Saturday, May 24, 2008

Where Will That Rebate Check Go

With the IRS blasting an estimated $105 billion dollars toward the public, the great question is where that check will go. I'm skeptical that it'll provide the economic stimulus that folks in government were expecting - I've always assumed that folks will use it to pay off credit card bills or buy their next tank of gas, neither of which stimulates the US economy. But paying off bills will get some Prosper loans paid down. The Orlando Business Journal is estimating that $28 billion of the $105 billion (26.6%) will go toward debt repayment, implying that a lot of money will flow into Prosper loan repayment.

I'll be watching for increased prepayments and, hopefully, some recovery from those doggy late loans while the checks roll out between now and the end of July.

Thursday, May 22, 2008

Prosper.com April Marketplace Survey

Prosper's April Marketplace survey was an interesting read. Mostly for the disclaimers at the bottom. Prosper's definition of "Attractive Risk-Return Tradeoff" was insightful.

Attractive Risk-Return Tradeoff: For purposes of this survey release, listings are considered to have attractive returns if, based on historical loan repayment performance of Prosper borrowers with similar characteristics, they are priced sufficiently to compensate lenders for risk. Risk includes both the risk of non-payment by the borrower and other risks associated with people-to-people lending. In general, as the credit quality of the borrower declines, the range of possible returns widens, requiring a larger risk premium to compensate the additional uncertainty. The amount of risk premium required to compensate for a given level of risk is a subjective judgment. The following formula is used by Prosper to determine if a listing is priced adequately to have an attractive risk adjusted return: Maximum Borrower Rate > Risk Free Rate1 + 3.25% + (Expected Annual Default * 1.5) + Prosper Servicing Fee. All lenders should make there own judgments with respect to what constitutes an adequately priced listing.

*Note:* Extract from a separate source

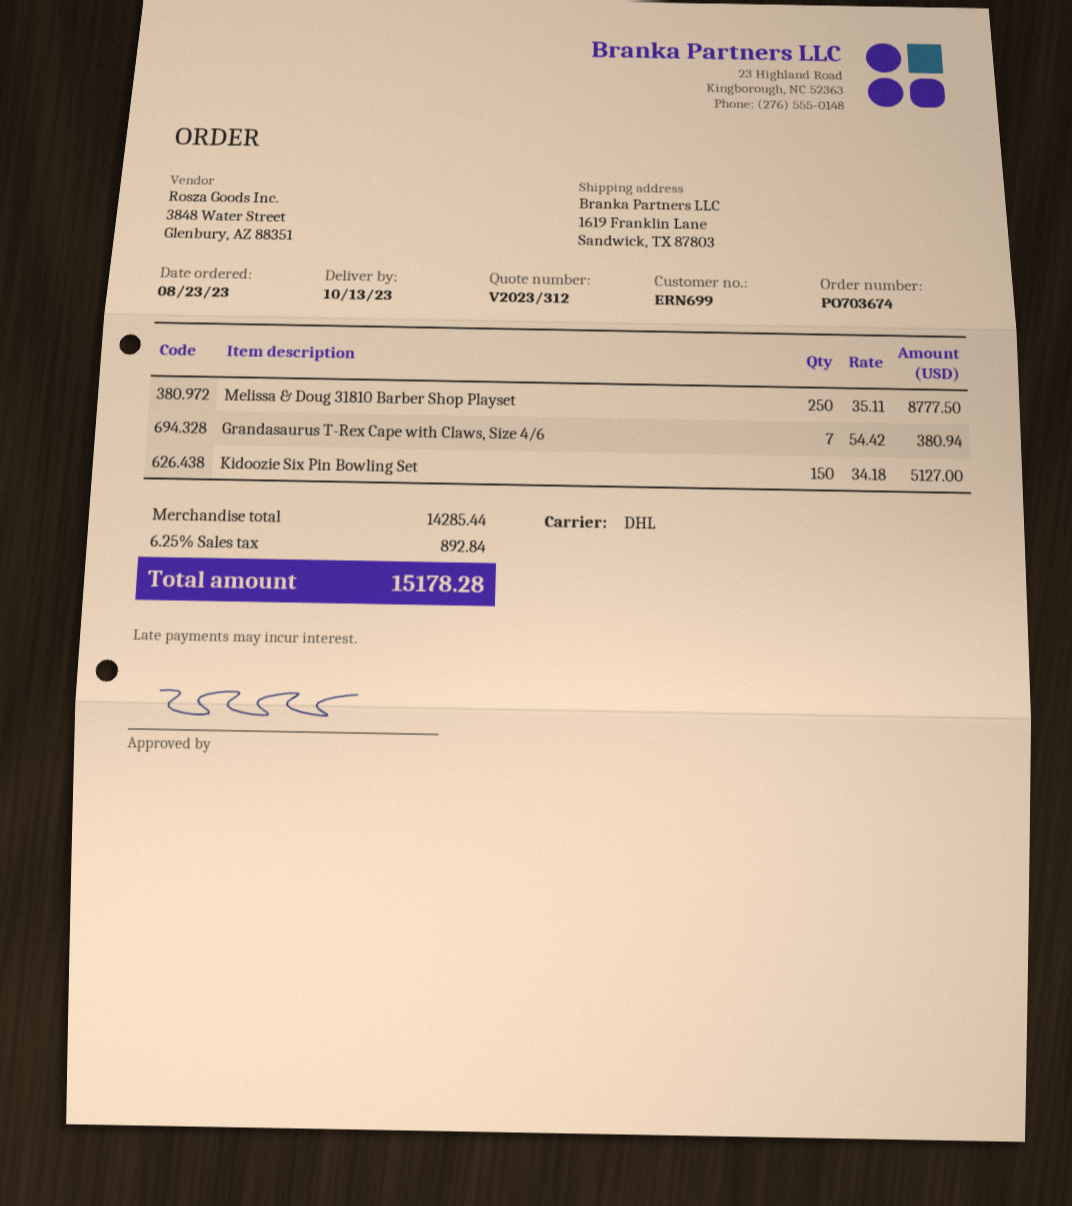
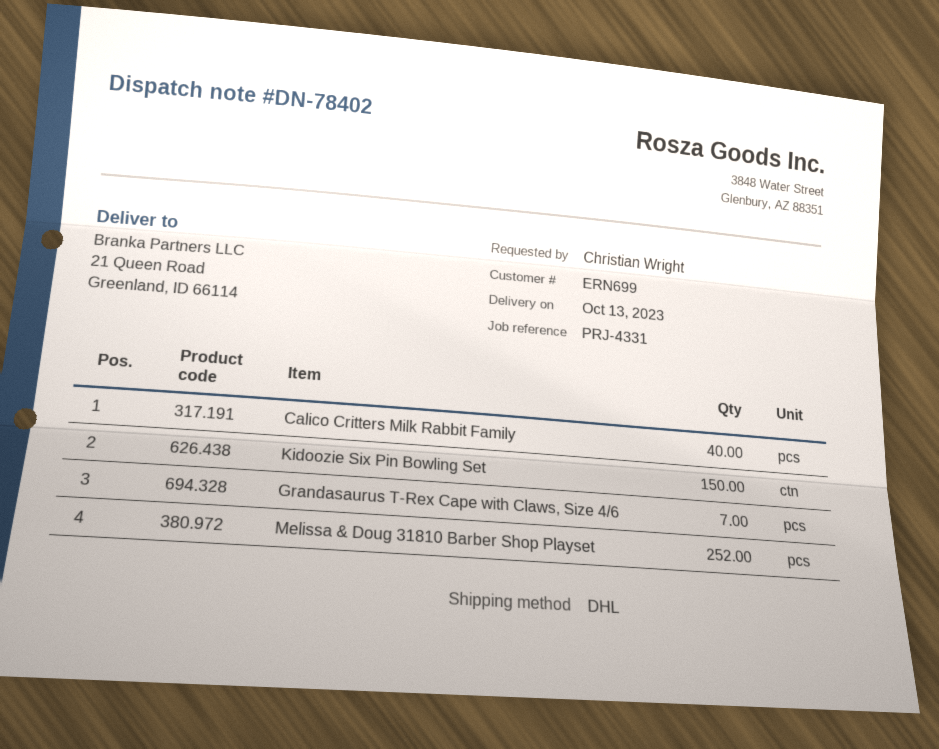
ship to: 1619 Franklin Lane, Sandwick, TX 87803 -> 21 Queen Road, Greenland, ID 66114
Melissa & Doug 31810 Barber Shop Playset: 250 -> 252
Calico Critters Milk Rabbit Family: none -> 40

1 Risk Free Rate = 2-year CD national rate on BankRate.


This is a great equation and similar to what I've used in my lending ever since the bidding guidance was introduced. I've always used the 3-year CD as my baseline, but to each their own. A quick look on BankRate has the 2-year CD peaking at 4.10% and the top 10 rates above 3.73%. The great irony in this is that Prosper's conservative portfolio does not achieve an attractive risk-return trade-off as of a few days ago (the minimum post-fee/default rate would need to be greater than 3.73% + 3.25% = 6.98%, not the 5.10% currently shown).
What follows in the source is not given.